Overview
A targeted resection for difficult lower-stomach disease.
Gastric antrectomy is the smallest of the distal stomach resections — it removes only the antrum, the bottom 30–40% of the stomach, along with the pylorus. It is a focused operation, used now mostly for refractory peptic ulcer disease that has failed modern medical and endoscopic therapy, for gastric outlet obstruction from chronic ulcer scarring, and for selected small benign or early-stage tumors of the antrum where a larger resection would be more than needed. The era of routine acid-blocking surgery has largely ended thanks to proton pump inhibitors and H. pylori treatment, but a small number of patients still benefit.
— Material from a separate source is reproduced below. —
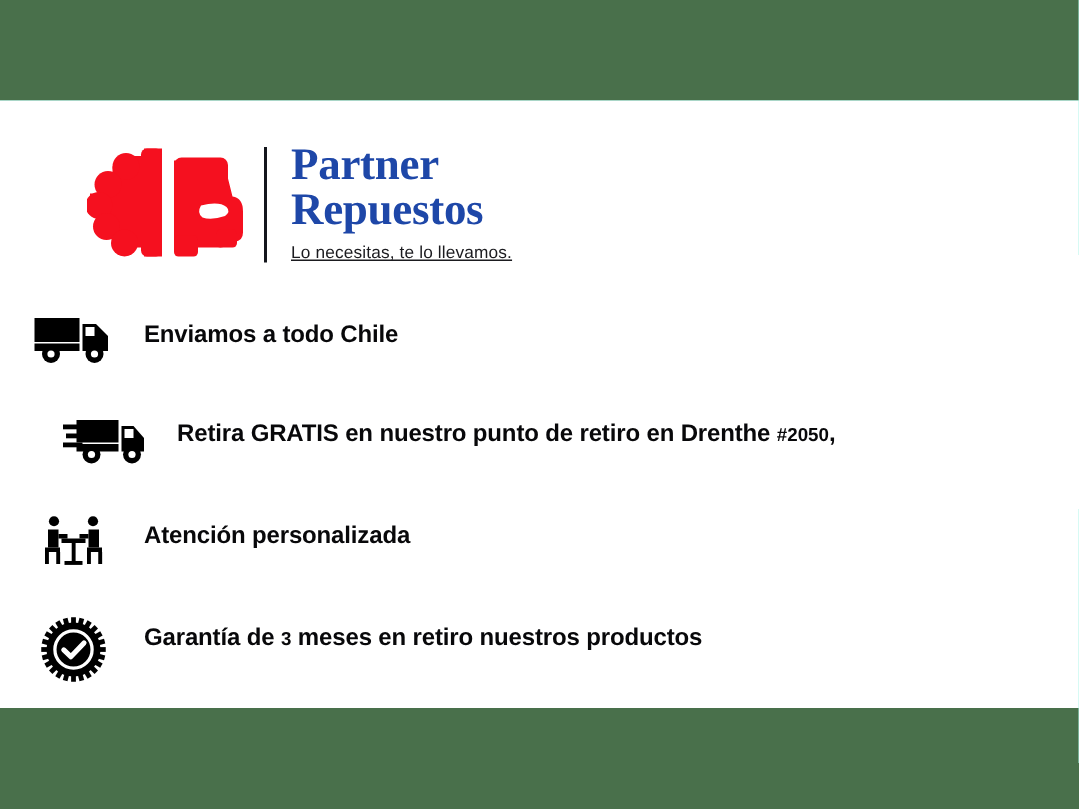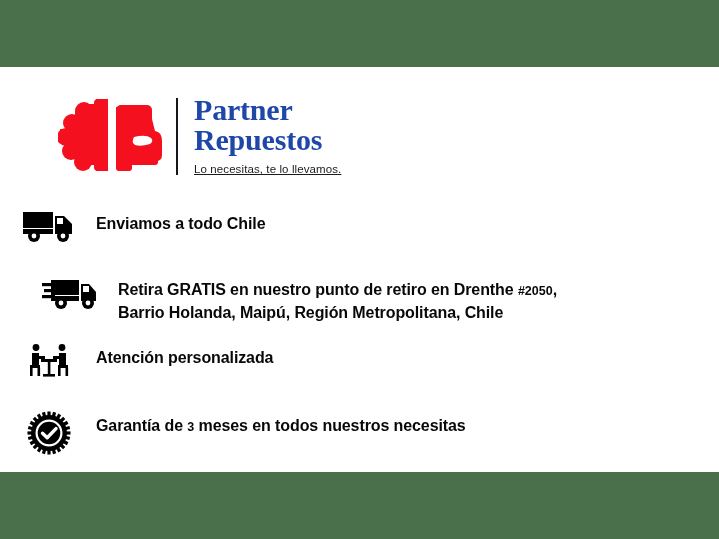"Barrio Holanda, Maipú, Región" span { html: <span>Barrio Holanda, Maipú, Región Metropolitana, Chile</span> -> none }
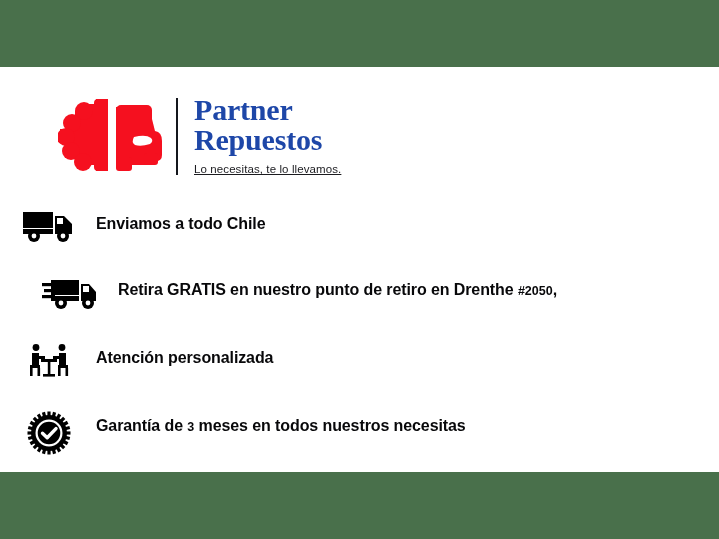"meses en todos nuestros necesitas" span { text: todos nuestros necesitas -> retiro nuestros productos }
Reconstruction is typically Billroth I — the most physiologic option — connecting the remaining stomach directly to the duodenum. When the anatomy does not allow a tension-free Billroth I, we use a Billroth II or Roux-en-Y. The operation is well suited to laparoscopic and robotic technique because the resection is small and the anatomy is predictable. Recovery is typically faster than for a larger gastrectomy, with most patients home in three to five days.
Who is a candidate?
Patients with refractory peptic ulcer disease — ulcers that have not healed with proton pump inhibitors, H. pylori eradication, and endoscopic therapy — are the most common indication. We also consider antrectomy for chronic gastric outlet obstruction caused by ulcer scarring, for very small benign antral tumors, for early small antral GISTs where a wedge is not feasible, and for selected gastric neuroendocrine tumors. Endoscopy with multiple biopsies is the cornerstone of preoperative planning to confirm benign disease before opting for the smaller resection.
How we perform it
You are asleep under general anesthesia. Four to five small ports are placed in the upper abdomen. We mobilize the antrum by dividing the right gastric and right gastroepiploic vessels close to the stomach wall. The duodenum is divided just past the pylorus and the stomach is transected at the proximal antrum. The specimen is removed and the remaining stomach is reconnected to the duodenum (Billroth I) or to a loop of jejunum (Billroth II) using staplers and selective hand-sewn reinforcement.
Recovery
Most patients stay 3–5 days in the hospital. We start clear liquids on day 1, advance to a soft diet by day 3–4 and most patients are eating soft regular food by 2 weeks. Eating pattern is small frequent meals at first, gradually normalizing over 1–2 months. Weight loss is generally modest (less than 10% of body weight). Most patients return to office work in 2 weeks and to full activity in 3–4 weeks.
Why Florida Surgical
Antrectomy is a precision foregut operation. Dr. Shaw is fellowship-trained in HPB and surgical oncology and performs it most often robotically, where the precise visualization is well suited to the close-quarters dissection around the pylorus and duodenum. The surgeon who consults is the surgeon who operates and follows you for life — so your full history is in one head, not handed off between providers.
Frequently asked questions
Who still needs an antrectomy in the era of acid-blocking medications?
Far fewer patients than 30 years ago — modern proton pump inhibitors, H. pylori treatment, and endoscopic therapy have made surgery rarely needed for ulcer disease. We still do antrectomy for refractory ulcers that have not responded to medication and endoscopy, for gastric outlet obstruction from chronic scarring, and for very selected benign and early-stage antral tumors.
How is it different from a distal gastrectomy?
Antrectomy is the smallest of the distal stomach operations — it removes only the antrum (the bottom 30–40%) and the pylorus. Distal gastrectomy removes the antrum plus the lower body. For cancer we usually need at least a distal gastrectomy; antrectomy is reserved for ulcer disease and selected small benign tumors.
Can it be done laparoscopically?
Yes. Laparoscopic and robotic antrectomy are well established for benign disease. The smaller resection, the easier approach, and the typically clean anatomy make it well suited to minimally invasive technique.
Will I have dumping syndrome?
Up to 20–30% of patients have some dumping symptoms — sweating, lightheadedness, or rapid stooling after meals — in the first few months. Most cases resolve with simple dietary adjustments (smaller meals, less simple sugars, no large drinks with meals). True long-term severe dumping is uncommon.
What is the recovery like?
Most patients stay 3–5 days in the hospital and return to normal activity in 3–4 weeks. The eating pattern adjusts over the first 1–2 months — smaller, more frequent meals at first — and then most patients are eating normally.